_Source material_.
....................

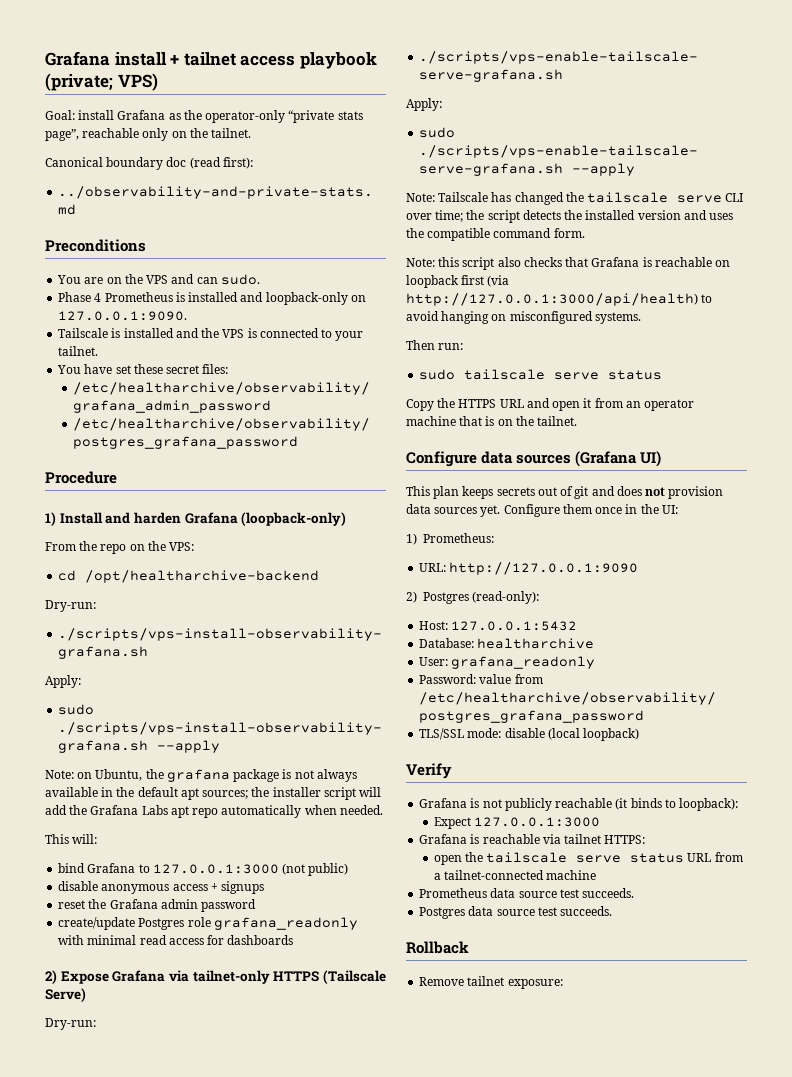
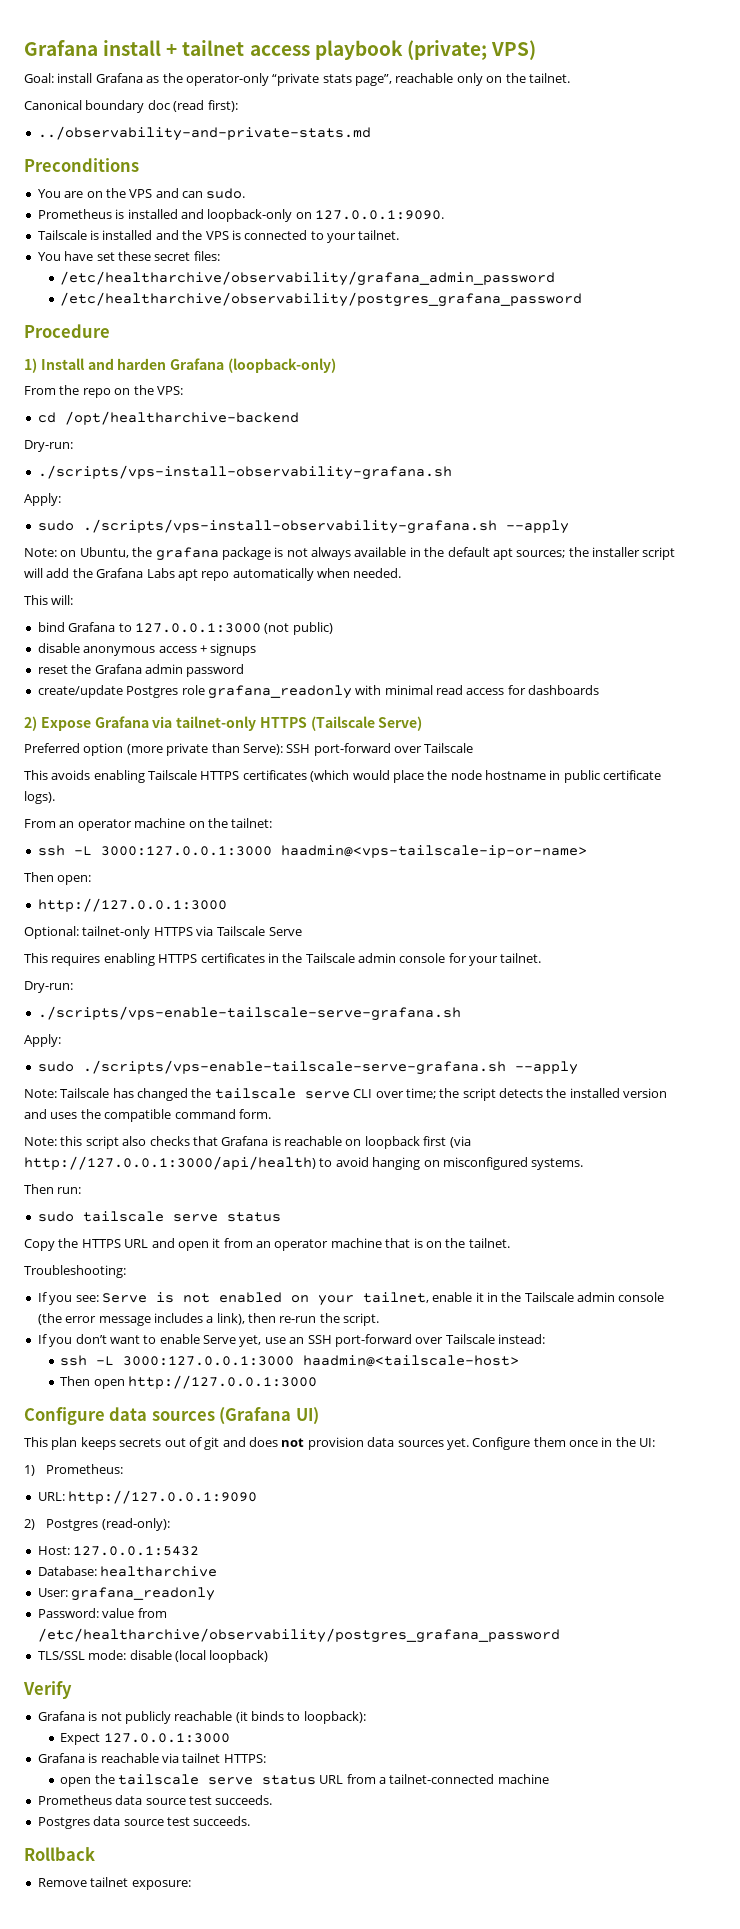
- Phase 4 Prometheus is installed and loopback-only on 127.0.0.1:9090.
+ Prometheus is installed and loopback-only on 127.0.0.1:9090.
+ Preferred option (more private than Serve): SSH port-forward over Tailscale
+ This avoids enabling Tailscale HTTPS certificates (which would place the node hostname in public certificate logs).
+ From an operator machine on the tailnet:
+ ssh -L 3000:127.0.0.1:3000 haadmin@<vps-tailscale-ip-or-name>
+ Then open:
+ http://127.0.0.1:3000
+ Optional: tailnet-only HTTPS via Tailscale Serve
+ This requires enabling HTTPS certificates in the Tailscale admin console for your tailnet.
+ Troubleshooting:
+ If you see: Serve is not enabled on your tailnet, enable it in the Tailscale admin console (the error message includes a link), then re-run the script.
+ If you don’t want to enable Serve yet, use an SSH port-forward over Tailscale instead:
+ ssh -L 3000:127.0.0.1:3000 haadmin@<tailscale-host>
+ Then open http://127.0.0.1:3000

....................

_Your objective_.
Repeat only the tail of the entries, exactly: the line containing "If you don’t" and every line after it, to the end.

_Reply to the exercise_.
+ If you don’t want to enable Serve yet, use an SSH port-forward over Tailscale instead:
+ ssh -L 3000:127.0.0.1:3000 haadmin@<tailscale-host>
+ Then open http://127.0.0.1:3000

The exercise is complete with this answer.